#### Task item:
Write out, as an exact transcription, the line that has "Best wishes! Get" and each line after it through the end of the data below.

###

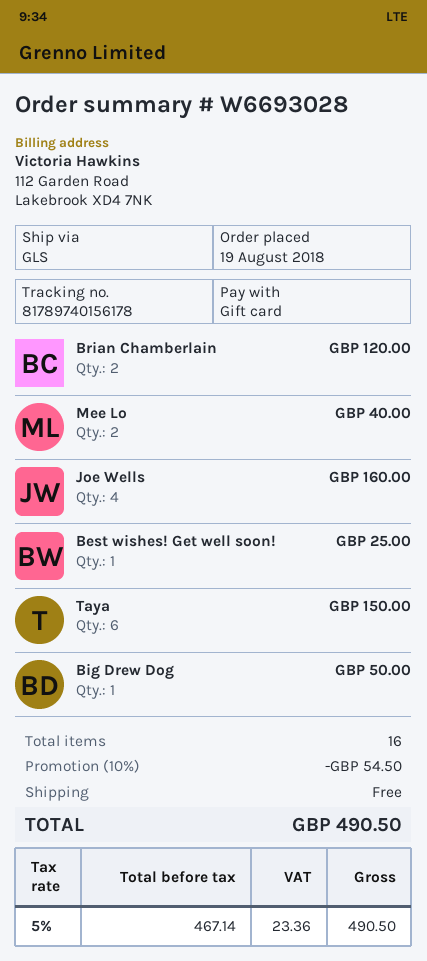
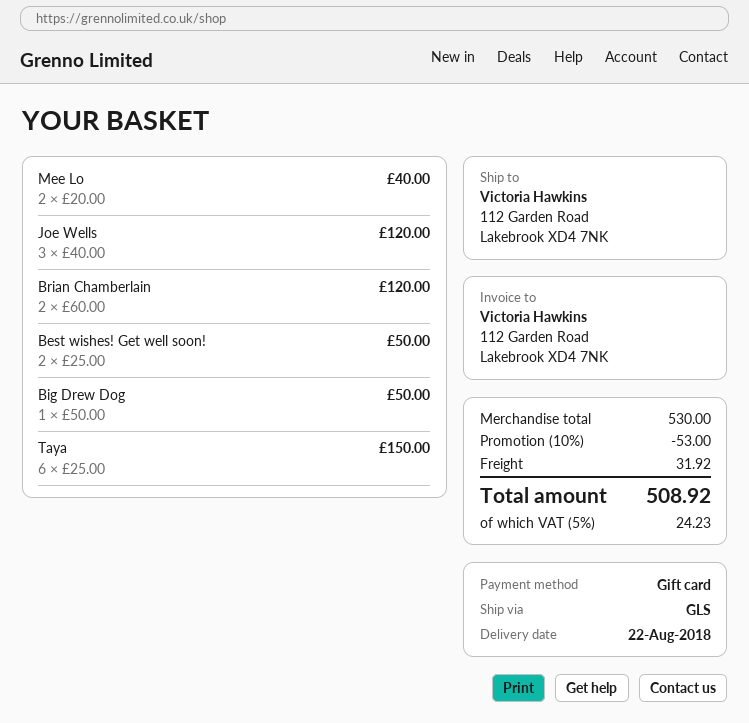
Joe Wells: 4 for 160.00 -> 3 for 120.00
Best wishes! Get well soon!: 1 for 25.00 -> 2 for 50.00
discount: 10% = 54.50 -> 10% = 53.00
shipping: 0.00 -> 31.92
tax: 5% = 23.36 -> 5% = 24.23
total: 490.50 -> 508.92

###

#### Solution to this exercise:
Best wishes! Get well soon!: 1 for 25.00 -> 2 for 50.00
discount: 10% = 54.50 -> 10% = 53.00
shipping: 0.00 -> 31.92
tax: 5% = 23.36 -> 5% = 24.23
total: 490.50 -> 508.92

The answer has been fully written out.